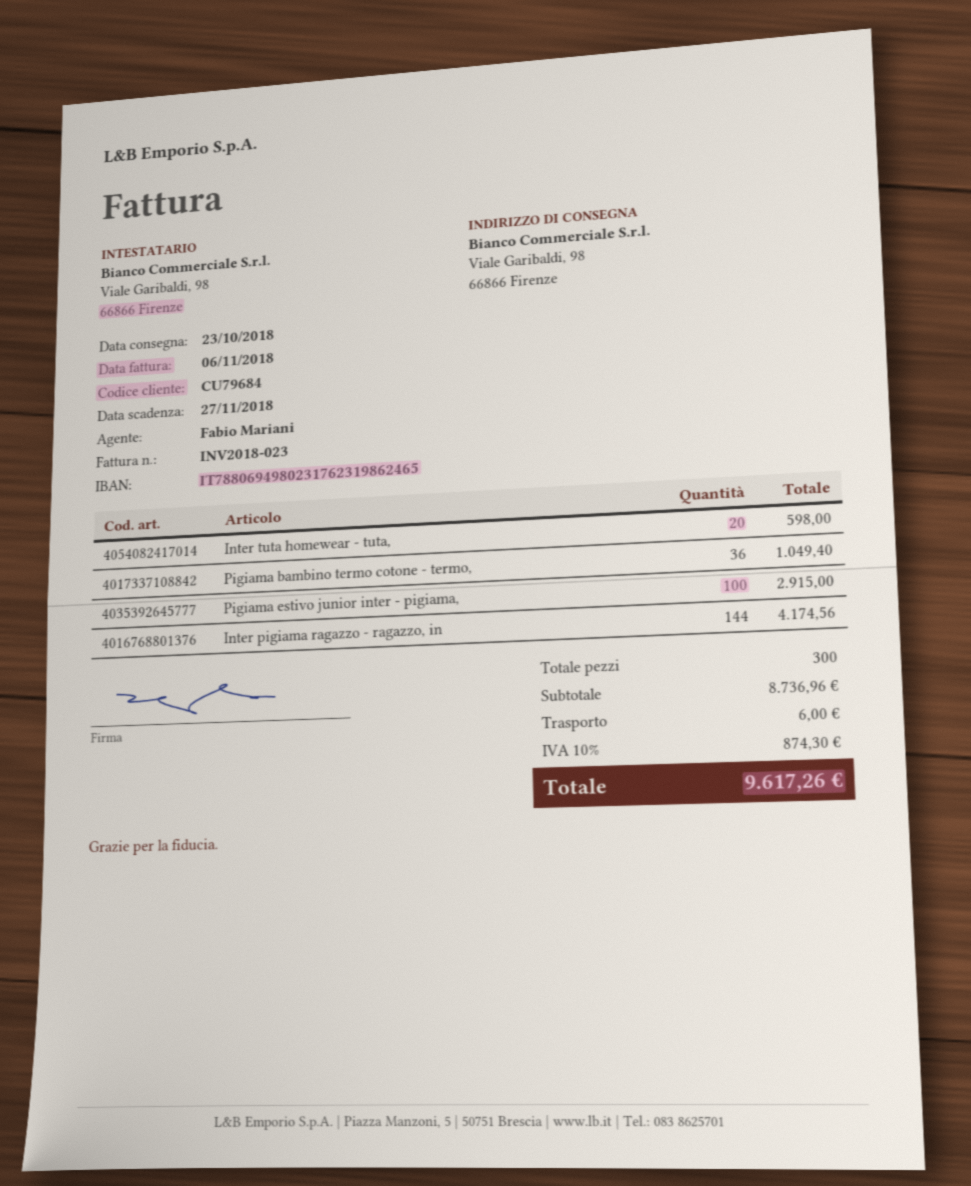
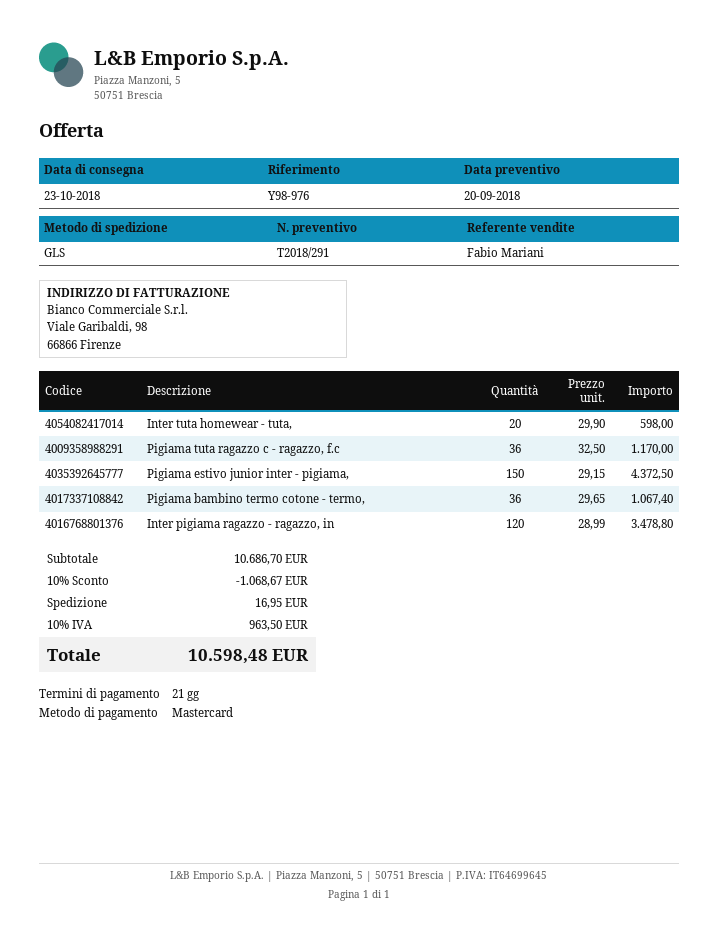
Pigiama bambino termo cotone - termo,: 36 for 1049.40 -> 36 for 1067.40
Pigiama estivo junior inter - pigiama,: 100 for 2915.00 -> 150 for 4372.50
Inter pigiama ragazzo - ragazzo, in: 144 for 4174.56 -> 120 for 3478.80
Pigiama tuta ragazzo c - ragazzo, f.c: none -> 36 for 1170.00
subtotal: 8736.96 -> 10686.70
discount: none -> 10% = 1068.67
shipping: 6.00 -> 16.95
tax: 10% = 874.30 -> 10% = 963.50
total: 9617.26 -> 10598.48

**What the task asks**
Restate, line by line and word for word, everything from the top of the material through the line that contains "Inter pigiama ragazzo". Leave pictures out.

**Answer**
Pigiama bambino termo cotone - termo,: 36 for 1049.40 -> 36 for 1067.40
Pigiama estivo junior inter - pigiama,: 100 for 2915.00 -> 150 for 4372.50
Inter pigiama ragazzo - ragazzo, in: 144 for 4174.56 -> 120 for 3478.80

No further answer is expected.